The task:
Would you write out, exactly as they stand, all lines from the one containing "subtotal: 1767.74 -> 1954.86" through the end of the listing below, and only those?

Input material:

☆ ☆ ☆ ☆ ☆

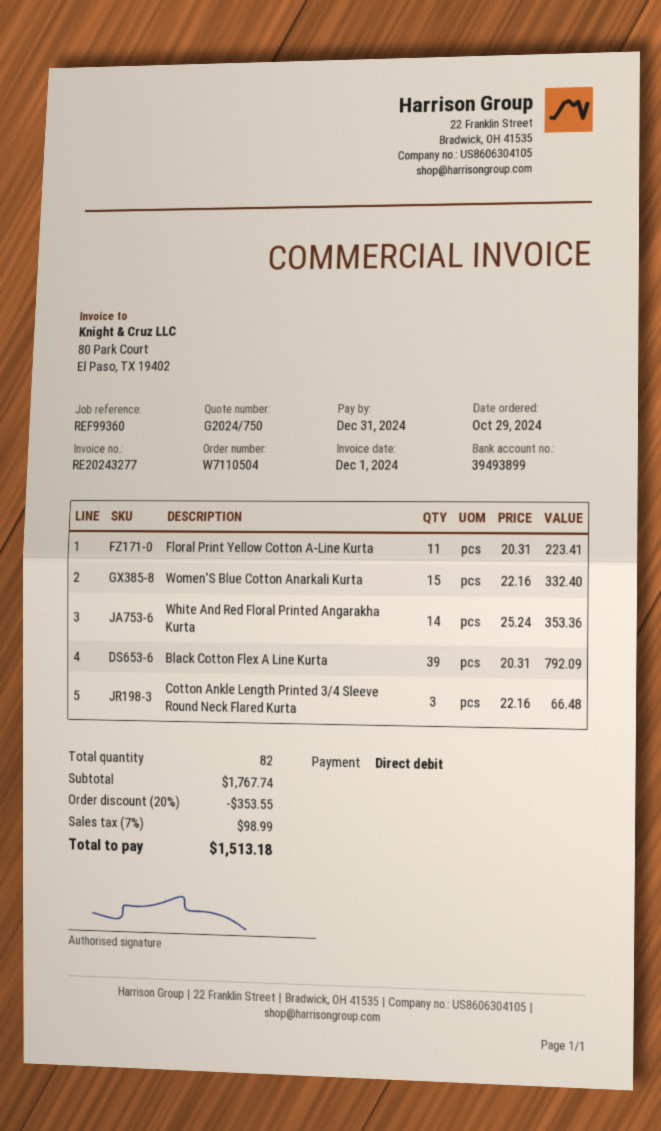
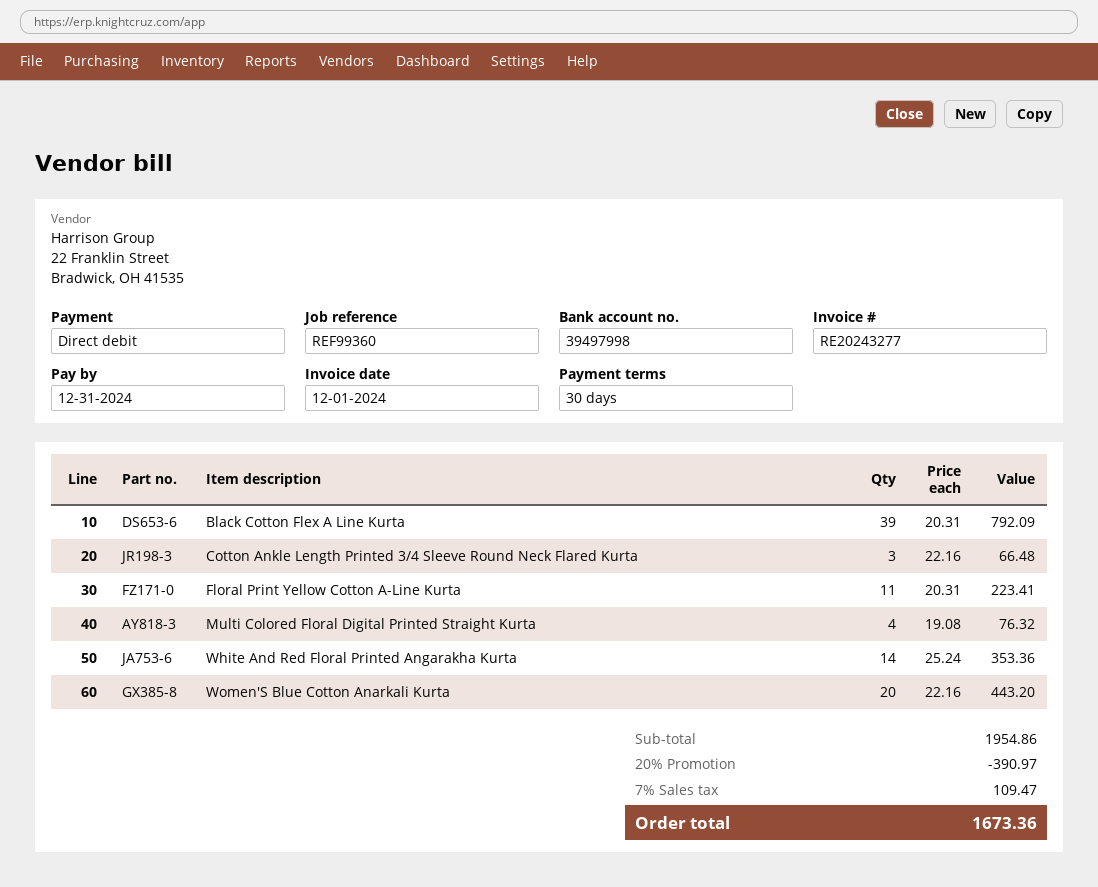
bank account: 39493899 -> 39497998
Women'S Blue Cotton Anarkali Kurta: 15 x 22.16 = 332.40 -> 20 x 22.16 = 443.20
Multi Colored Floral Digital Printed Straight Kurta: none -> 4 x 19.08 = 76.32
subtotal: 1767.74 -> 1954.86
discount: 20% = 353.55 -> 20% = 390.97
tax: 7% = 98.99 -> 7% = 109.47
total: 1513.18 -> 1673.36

☆ ☆ ☆ ☆ ☆

Response to the task:
subtotal: 1767.74 -> 1954.86
discount: 20% = 353.55 -> 20% = 390.97
tax: 7% = 98.99 -> 7% = 109.47
total: 1513.18 -> 1673.36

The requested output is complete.